Russky Island (Ру́сский о́стров), also spelt Russkyy and Russkiy, is an island in the Kara Sea. It is located in the Litke Islands subgroup of the Nordenskiöld Archipelago.

==Geography==
With an area of 309 km^{2}, Russky is the biggest island in the whole archipelago. At a latitude of 77° 03' N, it is also the northernmost island of the group. The climate in the northernmost end of the archipelago is severe, and the sea surrounding Russky Island is covered with fast ice in the winter and often obstructed by pack ice even in the Arctic summer.

Administratively Russky Island belongs to the Krasnoyarsk Krai, of the Russian Federation. It is also part of the Great Arctic State Nature Reserve, the largest nature reserve of Russia.

==History==
In 1935, during Soviet times, an Arctic station was established in Russky Island. This outpost was part of the building of a modern polar station network undertaken by the Chief Directorate of the Northern Sea Route (GUSMP) between 1932 and 1940. Besides taking meteorological measurements, the purpose of Russky Island's station was to monitor Arctic navigation along the Northern Sea Route. One of the route's branches coming from the Vilkitsky Strait passed right off Russky Island's NW shores. For many years this lonely Arctic station was the only permanently inhabited place in the whole Nordenskiöld Archipelago.

In 1939, the workers of the Russky Island station made the measuring of the ice layer and the height of embacles (accumulated broken ice) on the perpendicular to the bank section as a present to the 18th Congress of the Communist Party of the Soviet Union.

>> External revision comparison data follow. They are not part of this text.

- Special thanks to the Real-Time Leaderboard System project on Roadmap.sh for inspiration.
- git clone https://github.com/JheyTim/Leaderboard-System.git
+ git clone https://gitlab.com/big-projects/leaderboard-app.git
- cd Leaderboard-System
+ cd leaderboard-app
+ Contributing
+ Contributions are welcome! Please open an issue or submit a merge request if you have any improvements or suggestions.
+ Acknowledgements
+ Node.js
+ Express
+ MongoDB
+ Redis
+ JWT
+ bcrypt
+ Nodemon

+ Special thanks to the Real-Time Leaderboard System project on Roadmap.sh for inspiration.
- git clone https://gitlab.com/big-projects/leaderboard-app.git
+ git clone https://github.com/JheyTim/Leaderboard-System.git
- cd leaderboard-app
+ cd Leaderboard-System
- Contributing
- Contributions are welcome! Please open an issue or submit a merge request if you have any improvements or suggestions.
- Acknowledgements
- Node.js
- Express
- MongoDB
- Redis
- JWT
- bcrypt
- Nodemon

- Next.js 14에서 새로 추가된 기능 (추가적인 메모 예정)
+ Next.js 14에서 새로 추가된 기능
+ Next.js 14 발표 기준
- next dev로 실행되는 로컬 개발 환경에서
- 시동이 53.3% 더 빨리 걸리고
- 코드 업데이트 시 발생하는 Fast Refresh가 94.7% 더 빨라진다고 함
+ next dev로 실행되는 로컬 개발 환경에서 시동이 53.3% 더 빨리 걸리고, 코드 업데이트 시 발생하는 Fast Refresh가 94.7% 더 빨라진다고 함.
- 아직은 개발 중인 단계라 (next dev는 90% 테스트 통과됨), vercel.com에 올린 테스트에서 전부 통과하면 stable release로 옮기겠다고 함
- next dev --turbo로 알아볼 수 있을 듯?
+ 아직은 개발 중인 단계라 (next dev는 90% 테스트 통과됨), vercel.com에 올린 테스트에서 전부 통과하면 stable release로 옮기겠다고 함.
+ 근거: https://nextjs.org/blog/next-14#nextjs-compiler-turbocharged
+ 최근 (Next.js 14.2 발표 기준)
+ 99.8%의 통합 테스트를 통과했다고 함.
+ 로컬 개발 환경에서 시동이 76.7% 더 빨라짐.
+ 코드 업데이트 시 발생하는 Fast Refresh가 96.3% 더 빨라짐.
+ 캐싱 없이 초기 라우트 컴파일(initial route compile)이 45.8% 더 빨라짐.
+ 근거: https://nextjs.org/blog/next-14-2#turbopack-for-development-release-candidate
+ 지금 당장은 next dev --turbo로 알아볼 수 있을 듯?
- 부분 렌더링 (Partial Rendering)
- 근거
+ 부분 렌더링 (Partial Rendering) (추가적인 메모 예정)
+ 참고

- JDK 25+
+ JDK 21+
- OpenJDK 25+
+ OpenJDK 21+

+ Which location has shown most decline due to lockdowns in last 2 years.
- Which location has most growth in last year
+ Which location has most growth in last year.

On 25 August 1942, during Operation Wunderland, Kriegsmarine heavy cruiser Admiral Scheer fell upon the Russian icebreaker Sibiryakov (under the command of Captain Kacharev) right off the northwest coast of Russky Island while prowling the waters off the northern end of the Nordenskiöld Archipelago. The Sibiryakov was sunk in an unequal battle. Then Admiral Scheer headed southwest in order to attack the Soviet military installations at Dikson.

Scientific research on Russky Island, including the monitoring of animal species on the island (lemming, purple sandpiper, turnstone, sanderling, and little stint) was conducted after the breakup of the Soviet Union, but the Arctic station was closed in 1999.